Identification of CAF-associated hub genes with prognostic significance. (A) Volcano plot illustrating DEGs between tumor and normal tissues in the TCGA-PAAD cohort. (B) Volcano plot showcasing prognosis-related genes identified through univariate Cox regression analysis. (C) Functional enrichment analyses encompassing GO (BP, CC, and MF) and KEGG analyses of CAF-related DEGs. (D) Trajectory plot depicting each independent variable with lambda in the LASSO model for PAAD. (E) LASSO coefficient profiles highlighting the seven genes in PAAD. The plot shows coefficient profiles against the log (lambda) sequence. (F) Multivariate Cox coefficients for each gene in the risk signature. (G) Kaplan-Meier curves illustrating the risk model constructed using the seven genes in the TCGA-PAAD cohort. (H) ROC curves displaying the risk model constructed with the seven genes in the TCGA-PAAD cohort.
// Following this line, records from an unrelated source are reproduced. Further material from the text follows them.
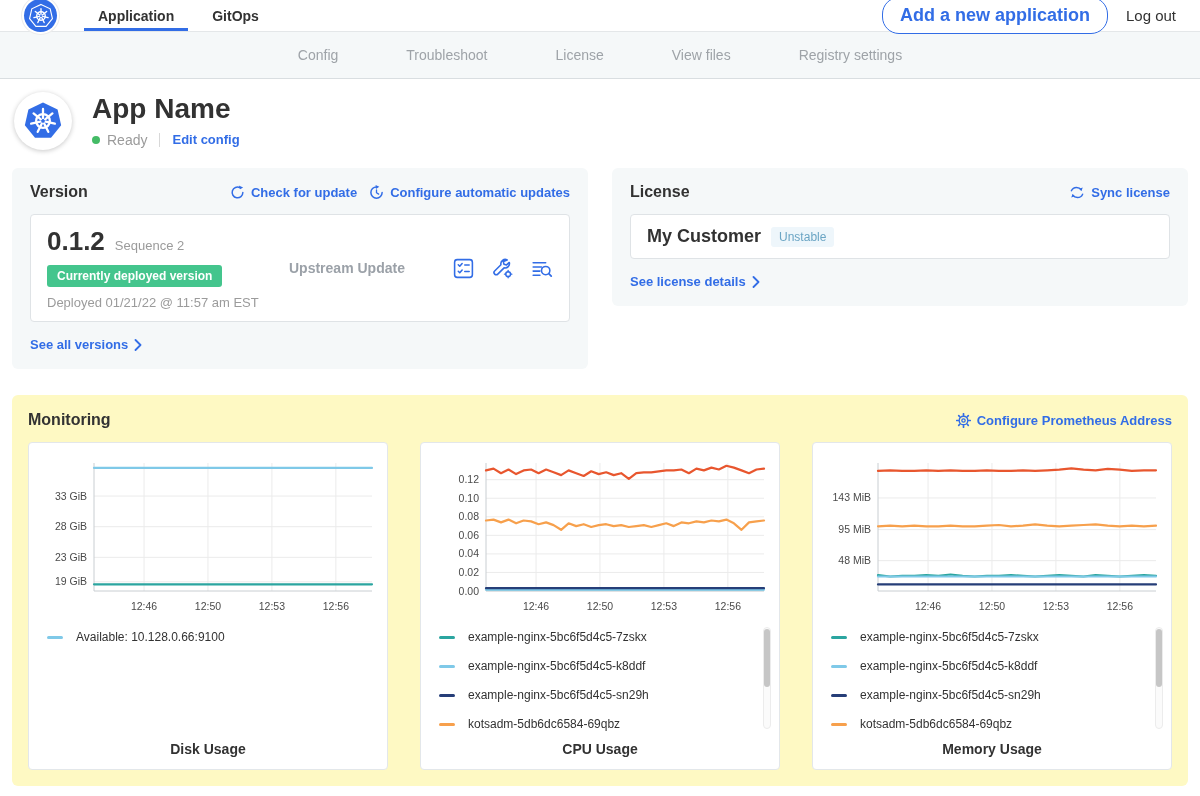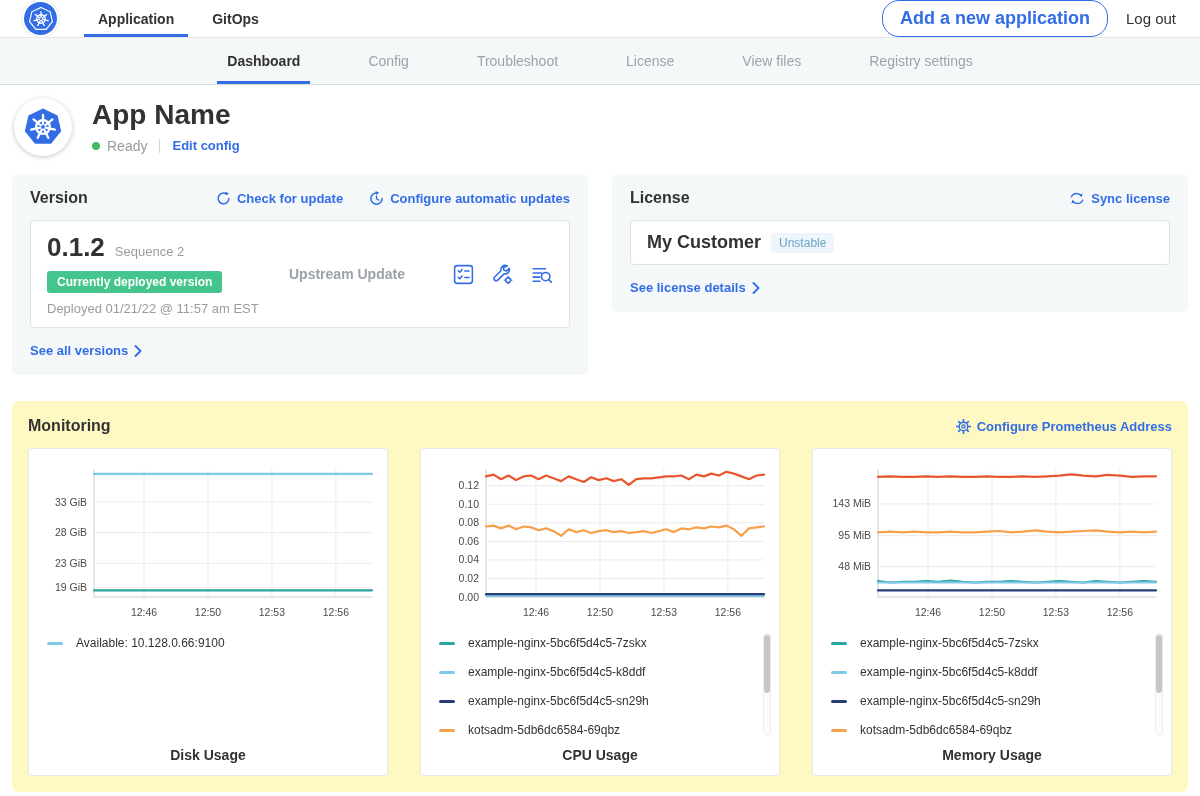"Application" .top-nav { height: 38px -> 32px }
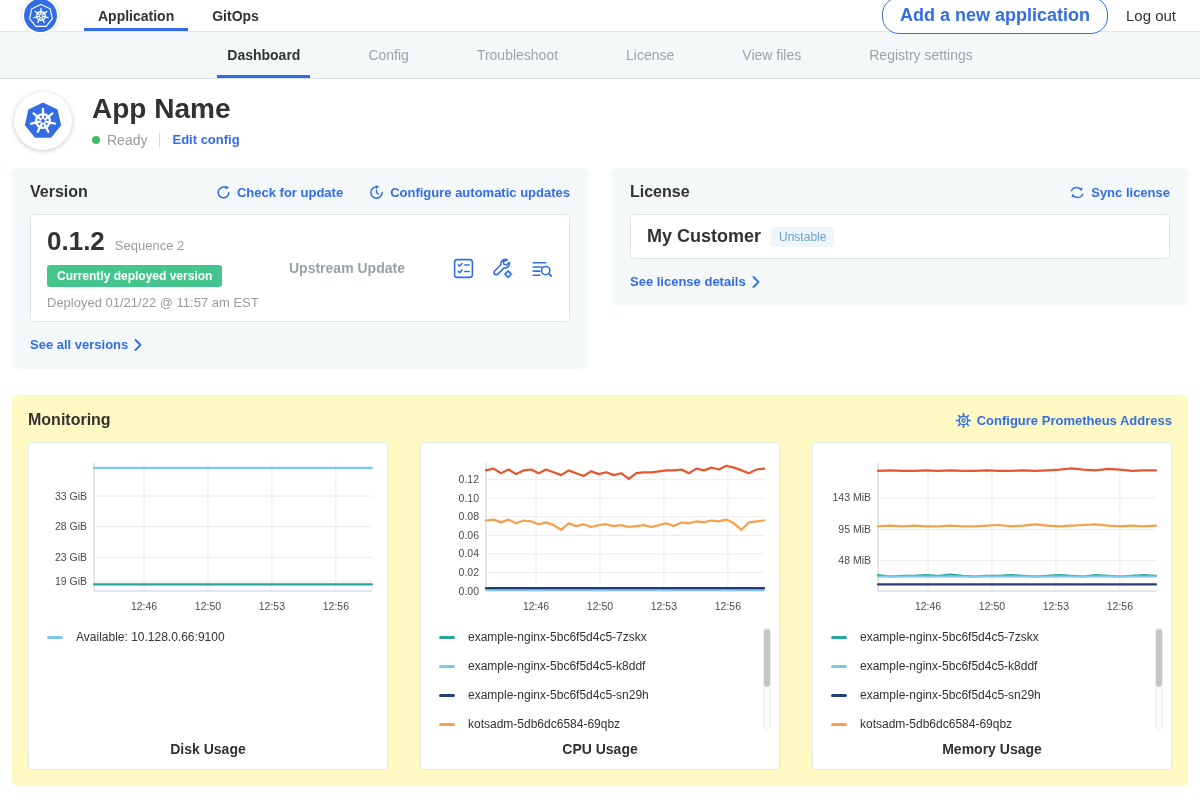"Dashboard" div.sub-tab { html: <div> <span>Dashboard</span> </div> -> none }
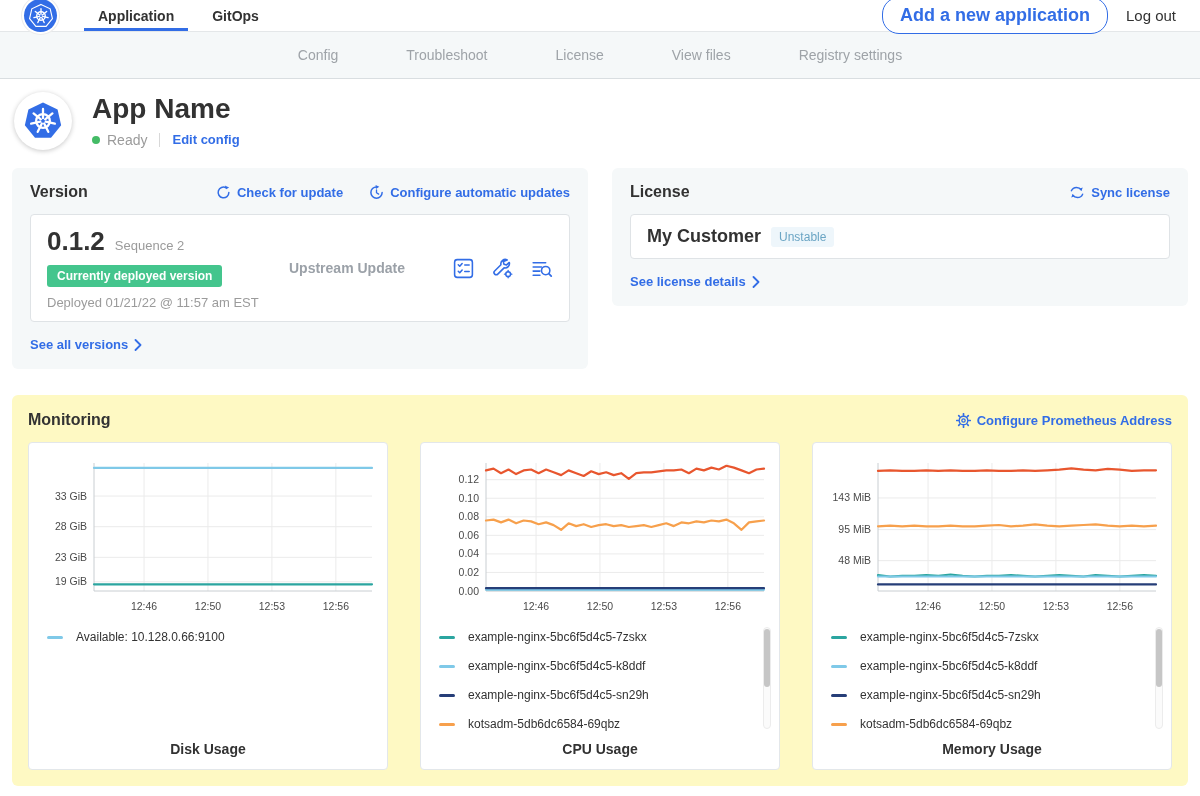"Check for update" .card-links { gap: 26px -> 12px }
Kaplan-Meier curves of the risk model constructed with the seven genes in the validation datasets (I) GSE78229 and (J) GSE85916.

Figure 4

Creation of a nomogram using CAF-related gene signature for PAAD prognostication. (A) Univariate and (B) multivariate Cox regression analyses involving risk score and clinicopathological characteristics. (C) Development of a nomogram model amalgamating age and risk score. (D) Calibration plots showcasing the prediction accuracy for 1-, 2-, and 3-year survival probabilities. (E) Decision curve analysis illustrating the nomogram’s utility. (F) Time-ROC curve analysis comparing the predictive performance of the nomogram against other factors.

Figure 5

Genetic profile of the seven genes in the risk signature. (A) Waterfall diagram illustrating SNV mutations of the seven pivotal genes. (B) Enrichment heatmap displaying key pathways associated with SNV data in PAAD. (C) CNV alterations in the seven crucial genes, showcasing instances of gain, loss, and absence of alterations. (D) Heatmap visualizing correlations between the seven pivotal genes and Aneuploidy Score, Homologous Recombination Defects, Fraction Altered, Number of Segments, and Nonsilent Mutation Rate. (E) Heatmap revealing gene-pathway correlations. (F) Heatmap illustrating enrichment scores for pathways. *P < 0.05, **P < 0.01, ***P < 0.001.

Figure 6

Risk signature response to immunotherapy in IMvigor210 and GSE78220 cohorts. (A) Prognostic differences among IMvigor210 cohort subgroups based on the risk score. (B) Variations in risk scores within IMvigor210 cohort responses to immunotherapy. (C) Distribution of immunotherapy responses among risk score groups in the IMvigor210 cohort. (D) Prognostic differences among subgroups of early-stage patients in the IMvigor210 cohort based on the risk score. (E) Prognostic differences among subgroups of advanced-stage patients in the IMvigor210 cohort based on the risk score. (F) Prognostic differences among subgroups of the GSE78220 cohort based on the risk score. (G) Variations in risk scores among GSE78220 cohort responses to immunotherapy. (H) Distribution of immunotherapy responses among risk score groups in the GSE78220 cohort.